Beneath this task is a listing; tally its lines that contain "still" and give only the total.

··· MATERIAL FOR THIS EXERCISE

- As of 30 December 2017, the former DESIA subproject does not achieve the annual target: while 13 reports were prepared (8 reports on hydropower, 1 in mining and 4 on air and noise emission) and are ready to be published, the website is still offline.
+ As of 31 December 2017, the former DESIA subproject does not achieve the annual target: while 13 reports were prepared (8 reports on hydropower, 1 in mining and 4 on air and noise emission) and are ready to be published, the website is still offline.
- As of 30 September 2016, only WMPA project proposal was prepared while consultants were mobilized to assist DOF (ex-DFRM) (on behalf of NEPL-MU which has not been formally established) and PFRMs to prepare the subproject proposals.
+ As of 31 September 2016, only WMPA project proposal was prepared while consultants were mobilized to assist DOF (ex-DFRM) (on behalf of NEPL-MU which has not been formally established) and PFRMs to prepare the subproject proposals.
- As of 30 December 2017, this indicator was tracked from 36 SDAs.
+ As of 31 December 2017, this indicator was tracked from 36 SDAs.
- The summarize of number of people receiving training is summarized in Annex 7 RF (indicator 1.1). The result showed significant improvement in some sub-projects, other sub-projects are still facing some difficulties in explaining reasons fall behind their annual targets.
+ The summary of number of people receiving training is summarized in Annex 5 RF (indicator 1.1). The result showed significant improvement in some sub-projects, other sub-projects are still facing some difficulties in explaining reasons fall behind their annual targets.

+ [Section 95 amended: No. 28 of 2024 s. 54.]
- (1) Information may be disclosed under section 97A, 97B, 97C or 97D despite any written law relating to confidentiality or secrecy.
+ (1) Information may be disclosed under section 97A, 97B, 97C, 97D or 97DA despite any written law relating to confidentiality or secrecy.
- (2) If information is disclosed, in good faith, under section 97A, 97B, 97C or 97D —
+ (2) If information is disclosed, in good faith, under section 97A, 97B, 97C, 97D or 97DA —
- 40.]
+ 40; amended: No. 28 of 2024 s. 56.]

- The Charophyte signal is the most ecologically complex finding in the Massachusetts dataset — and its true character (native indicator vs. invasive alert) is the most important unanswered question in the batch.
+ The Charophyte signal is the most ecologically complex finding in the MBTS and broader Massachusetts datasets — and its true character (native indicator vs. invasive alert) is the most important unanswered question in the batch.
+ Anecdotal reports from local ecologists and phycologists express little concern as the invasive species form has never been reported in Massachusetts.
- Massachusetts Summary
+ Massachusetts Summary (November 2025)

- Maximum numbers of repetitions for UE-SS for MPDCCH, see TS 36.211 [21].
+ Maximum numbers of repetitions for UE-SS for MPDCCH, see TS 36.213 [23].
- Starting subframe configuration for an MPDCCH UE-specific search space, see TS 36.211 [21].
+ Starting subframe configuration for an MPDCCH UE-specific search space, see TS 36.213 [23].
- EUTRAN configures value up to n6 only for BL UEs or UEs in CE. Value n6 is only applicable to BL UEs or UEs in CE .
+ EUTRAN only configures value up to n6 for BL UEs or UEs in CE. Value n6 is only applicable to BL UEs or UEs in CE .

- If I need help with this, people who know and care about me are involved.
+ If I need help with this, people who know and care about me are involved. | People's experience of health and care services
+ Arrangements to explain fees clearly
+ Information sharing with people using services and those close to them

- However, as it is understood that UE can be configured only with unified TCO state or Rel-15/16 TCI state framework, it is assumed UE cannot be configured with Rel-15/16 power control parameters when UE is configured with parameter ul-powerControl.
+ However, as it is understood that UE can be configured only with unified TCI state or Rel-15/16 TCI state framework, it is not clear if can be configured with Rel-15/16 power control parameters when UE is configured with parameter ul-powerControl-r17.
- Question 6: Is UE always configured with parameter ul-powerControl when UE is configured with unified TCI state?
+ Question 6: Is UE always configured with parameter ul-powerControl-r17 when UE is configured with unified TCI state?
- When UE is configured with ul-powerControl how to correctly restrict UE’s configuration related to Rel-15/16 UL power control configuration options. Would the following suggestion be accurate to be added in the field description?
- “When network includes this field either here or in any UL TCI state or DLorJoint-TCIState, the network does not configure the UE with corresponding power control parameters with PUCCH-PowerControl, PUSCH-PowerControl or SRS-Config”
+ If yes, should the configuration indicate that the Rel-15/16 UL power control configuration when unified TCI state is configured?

······

▶ COMPLETED EXERCISE: 4